I think the surprise was that there was no surprise — they adapted to microgravity easily, which is what I’d expect. These are two animals who go through life constantly tethering themselves to their environment with a silken dragline. Of course they were able to cope with a space environment. They orient themselves with tactile senses, and were probably just surprised at how much easier and more effective their jumping was.

Sadly, they did not last long on return.

The mission set a record for longest time spent in space by a spider (100 days). While Cleopatra died on returning to Earth, Nefertiti would also become the first spider to survive the voyage home, and successfully readjusted to gravity.

After her marathon mission, she was destined for a long, cosy retirement. She was put on display at the National Museum of Natural History in Washington, where she was placed in a custom enclosure and died four days later.

Again, this is not surprising. Jumping spiders are not long-lived species even when not launched up into orbit on a rocket.

However, I do not appreciate hearing about death shortly after retirement, with my own retirement only a year away.

It’s summertime, and you know what that means…

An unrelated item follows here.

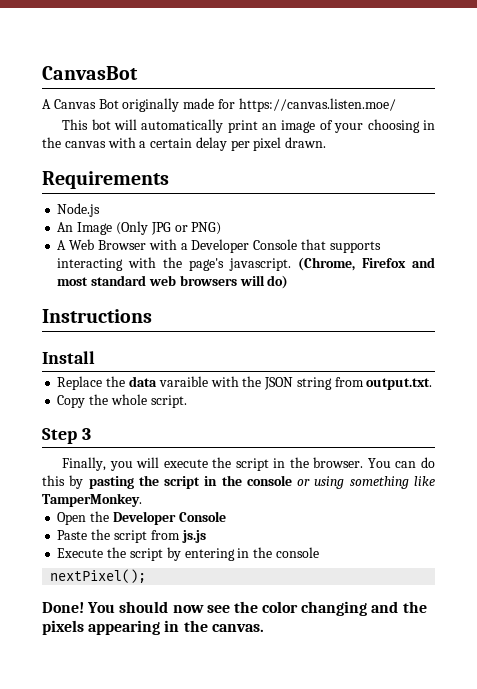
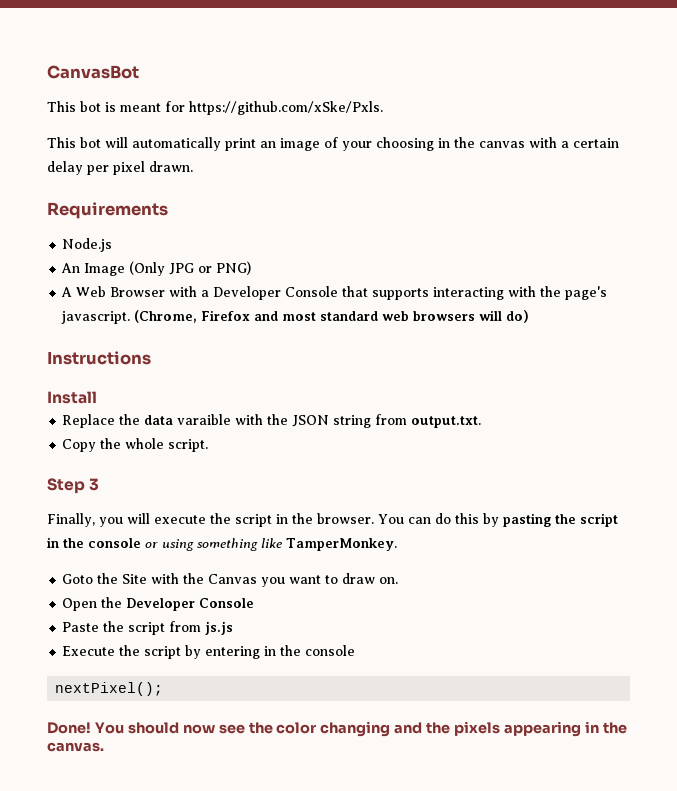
[42,98,396,112] A Canvas Bot originally made for https://canvas.listen.moe/ -> [47,101,383,115] This bot is meant for https://github.com/xSke/Pxls.
(142, 500) none -> [62,573,399,587] // Goto the Site with the Canvas you want to draw on.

Probably not what you think it means. To me, it means cold, a terrible chill in my lab that makes it uncomfortable to work there, just as I’m getting the freedom to work there. Every summer, when the physical plant starts working to cool the building, they seem to start with refrigerating my lab space. The whole building is out of balance, so while my lab is sitting at a chilly 15°C, the lab right next to mine is a feverish 27°C. It has been driving me mad for years, and nothing ever gets done to fix it.

It’s not good for the spiders, these Southern belles that were collected in Florida and dragged up to Minnesota.

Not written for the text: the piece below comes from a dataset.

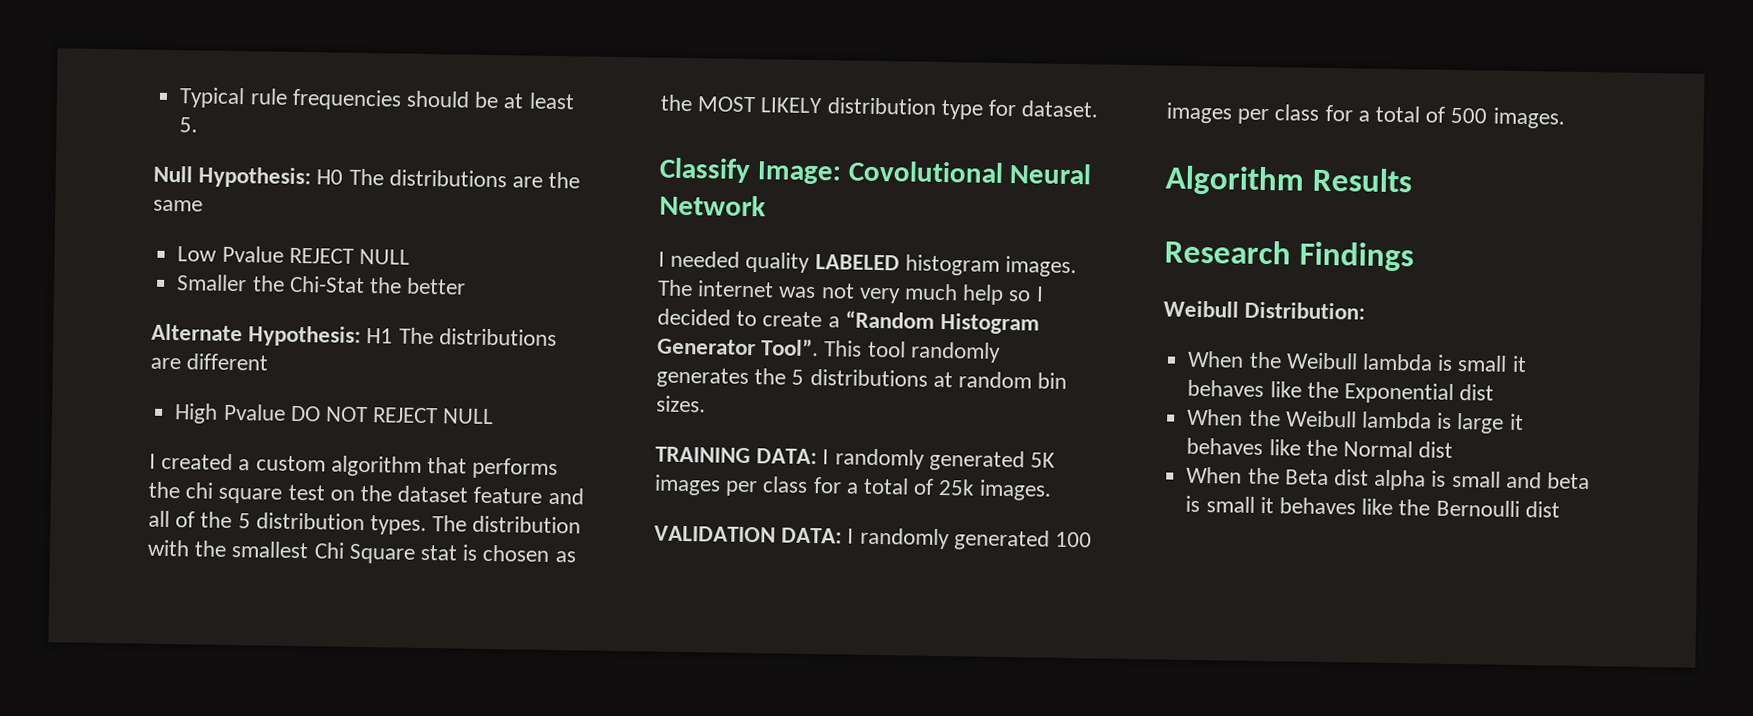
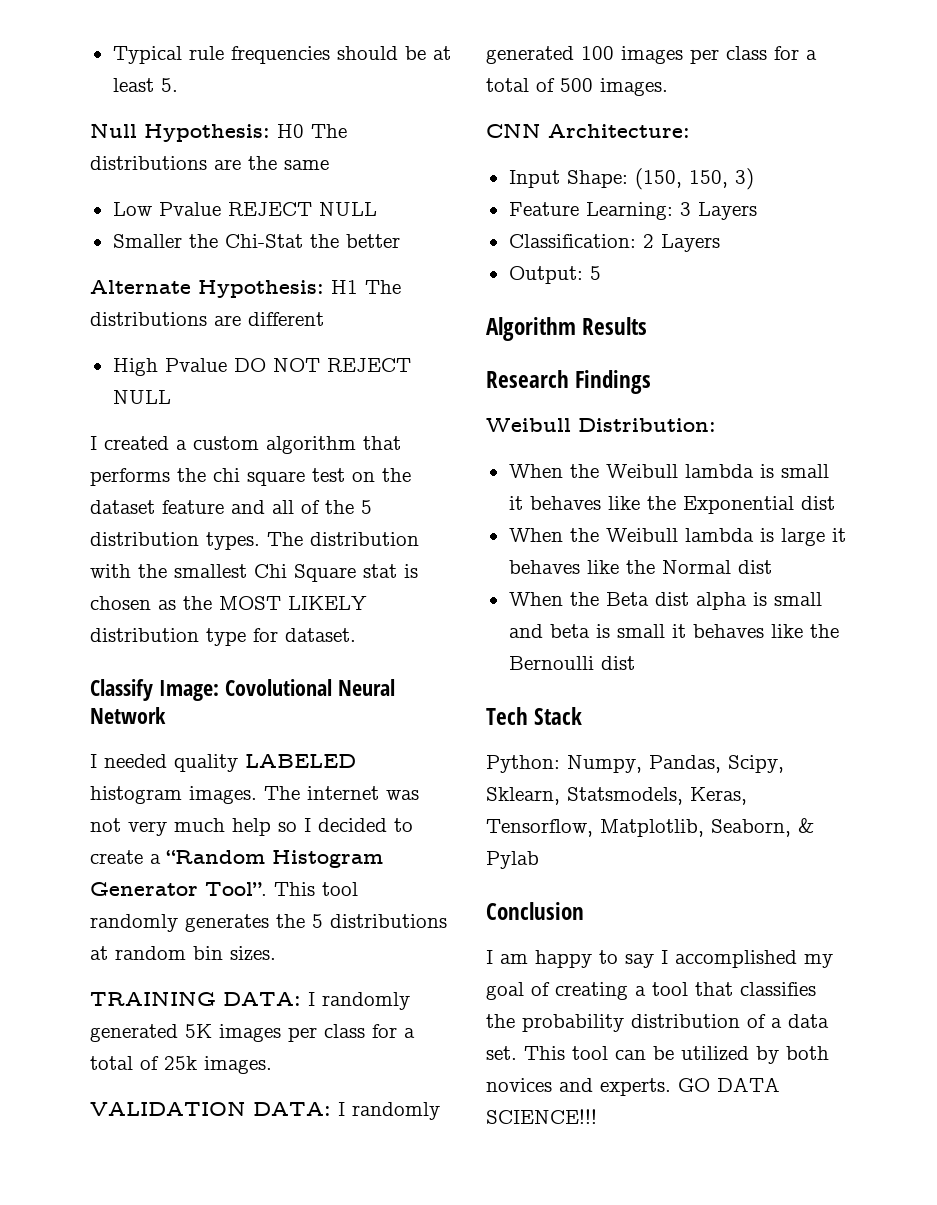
(1565, 118) none -> [486,123,690,138] [508,168,754,190] [508,202,757,220] [508,234,720,252] [508,266,601,284] // CNN Architecture: // Input Shape: (150, 150, 3) // Feature Learning: 3 Layers // Classification: 2 Layers // Output: 5
(1560, 509) none -> [486,707,583,725] [486,755,784,773] [486,787,747,805] [486,818,814,837] [486,851,539,869] [486,902,584,920] [486,950,833,968] [486,982,816,1000] [486,1014,829,1032] [486,1046,829,1064] [486,1077,780,1096] [486,1109,597,1124] // Tech Stack // Python: Numpy, Pandas, Scipy, Sklearn, Statsmodels, Keras, Tensorflow, Matplotlib, Seaborn, & Pylab // Conclusion // I am happy to say I accomplished my goal of creating a tool that classifies the probability distribution of a data set. This tool can be utilized by both novices and experts. GO DATA SCIENCE!!!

They’ve all got heating pads under their cages, but there’s a steep gradient from the floor of the cage to the top, so no wonder they’re all huddled as low as they can get all the time. The babies are in incubators, so they don’t care, yet…but once they get to a size that demands more space, I have to move them out into the main lab.

It’s not good for me, either. I have to wear my winter coat every day to keep warm at the microscope and computer. I have to yell at the administration, but maybe you’ve noticed that I’m rather soft-voiced and apparently totally ineffectual.

My plan for this week, as my teaching responsibilities diminish, is to pack up all the adult spiders and bring them home. Don’t worry, I’ve already cleared it with Mary.

Maybe I should pack up all the microscopes and computers and bring them home, too. The university isn’t making the effort to create a livable working environment, so they can’t complain if I abscond with all the gear and instruments, right?